- Nickname: Shingkap
- Shingkap Location in Manipur, India Shingkap Shingkap (India)
- Coordinates: 24°51′49″N 94°14′51″E﻿ / ﻿24.86361°N 94.24750°E
- Country: India
- State: Manipur
- District: Ukhrul

Population
- • Total: 723

Languages
- • Official: Tangkhul (Shingkap tui)
- Time zone: UTC+5:30 (IST)
- PIN: 795142
- Vehicle registration: MN
- Nearest city: Ukhrul Imphal
- Literacy: 81.06%
- Lok Sabha constituency: Outer Manipur
- Vidhan Sabha constituency: Phungyar
- Website: manipur.gov.in

= Shingkap =

Shingkap is a village located south of Ukhrul in Ukhrul district, Manipur state, India. The village is about 35 kilometers from Ukhrul via National Highway 150 that connects Imphal and Kohima via Ukhrul and Jessami.

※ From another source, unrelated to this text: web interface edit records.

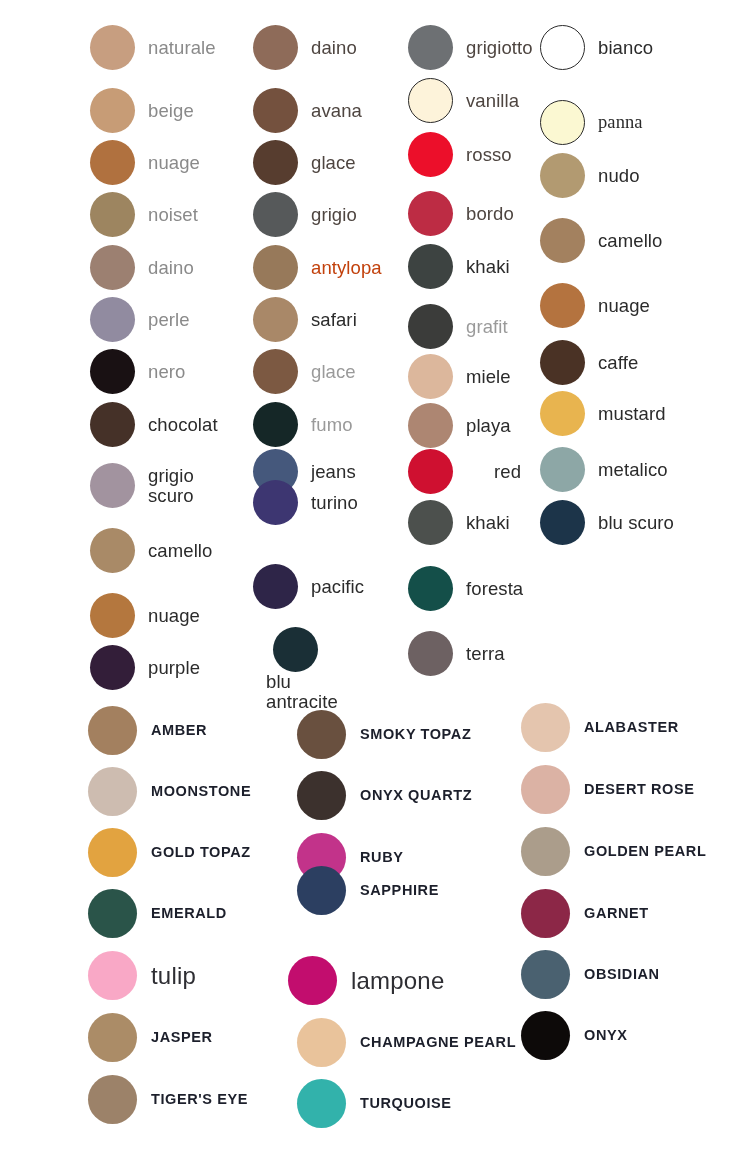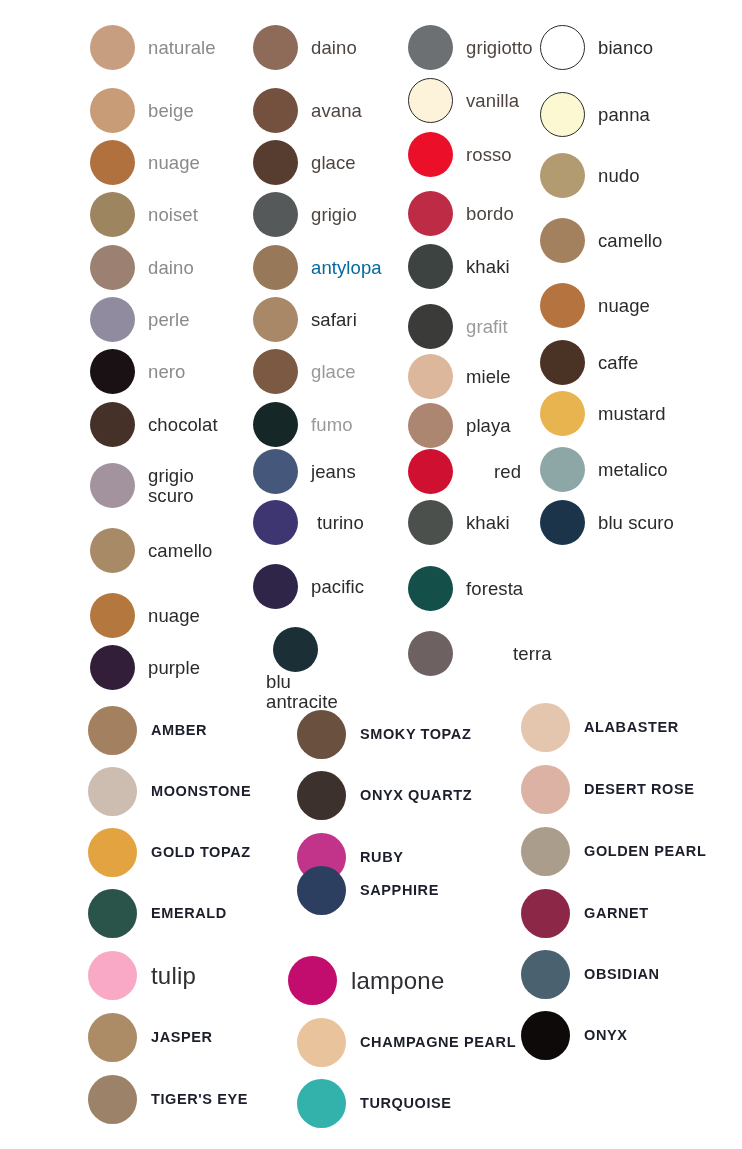"panna" div.swatch-item { font-family: none -> Liberation Serif, serif; top: 92px -> 100px }
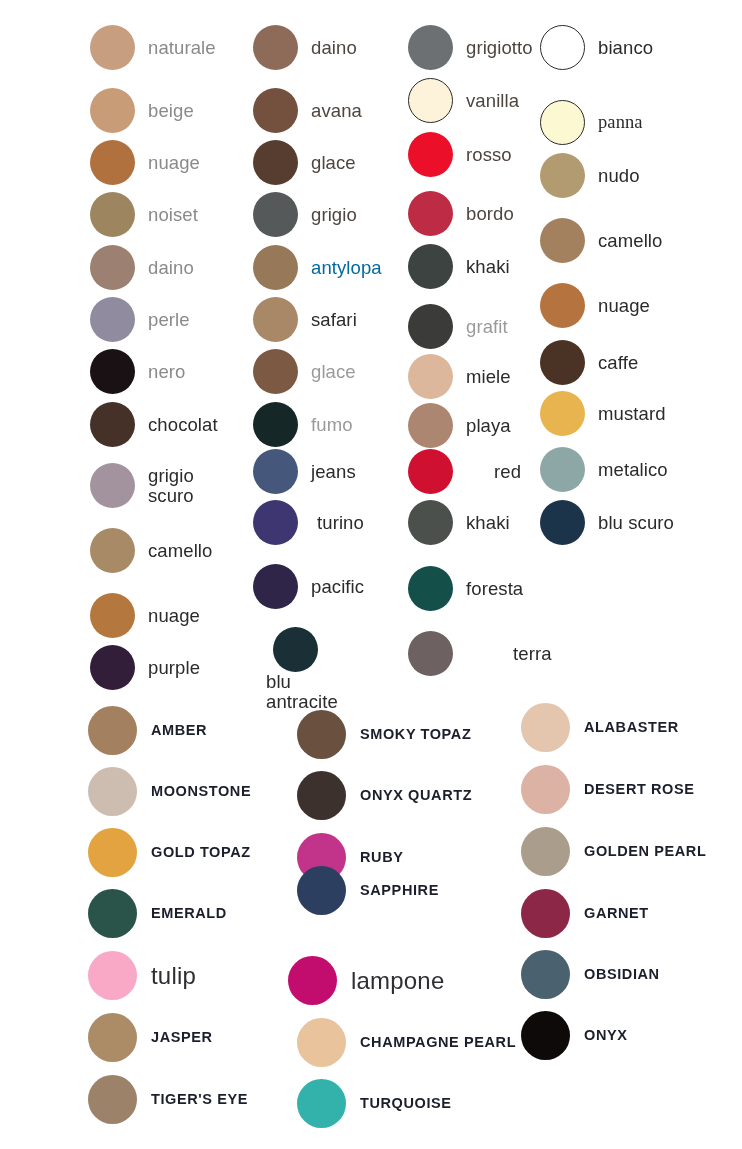"antylopa" span.label { color: #0369a1 -> #c2410c }
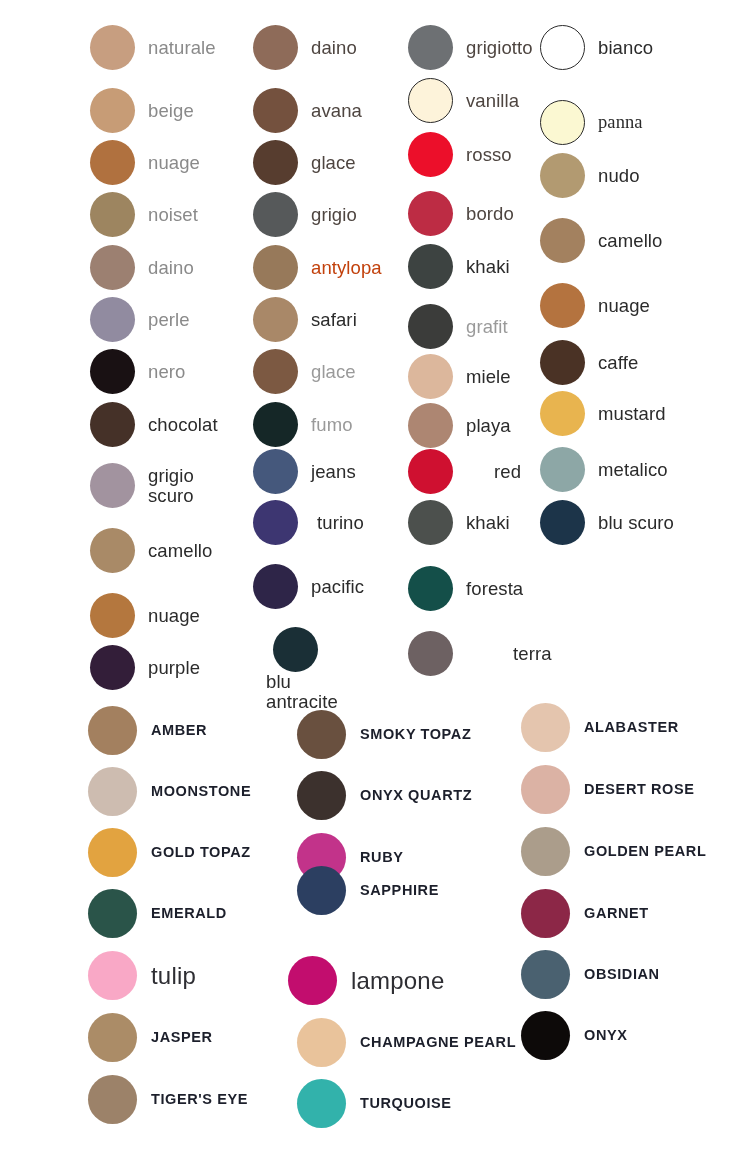"turino" div.swatch-item { gap: 6px -> none; top: 500px -> 480px }
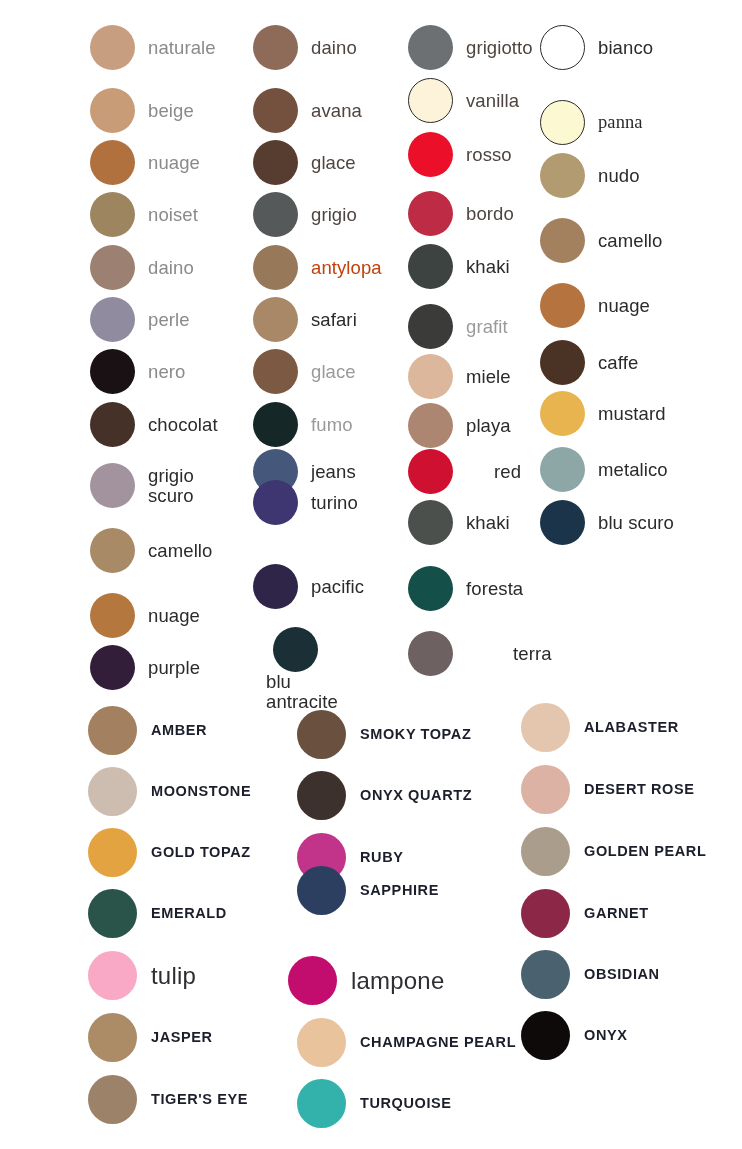"terra" div.swatch-item { gap: 47px -> none }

Shingkap is flanked by Lungpha in the north, Riha in the west, Tangkhul Hundung in the south and Alang in the east. Locally, the inhabitants speak Shingkap tui which belongs to the Tibeto-Burman language family.

==Total population==
According to 2011 census, Shingkap has 119 households with the total of 723 people of which 358 are male and 365 are female. Of the total population, 79 were in the age group of 0–6 years. The average sex ratio of the village is 1020 female to 1000 male which is higher than the state average of 985. The literacy rate of the village stands at 81.06% which is higher than the state average 76.94%. Male literacy rate stands at 84.95% while female literacy rate was 77.23%.

==People and occupation==
The village is home to people of Tangkhul Naga tribe. All of the inhabitants are Christians. Agriculture is the primary occupation of the inhabitants. Shingkap is one of the 44 villages considered likely to be affected as a catchment area when the Mapithel multi purpose project is finally functional. Professor Yaruingam Awungshi, a sociologist specialized on African religion hails from this village. In 2013, Jonathan Kashung, a well known social worker among the Tangkhuls from Shingkap was kidnapped and murdered by the NSCN for some undisclosed reason. The same year, the village was in news for a devastating heavy rainfall that have a heavy impact on cultivation.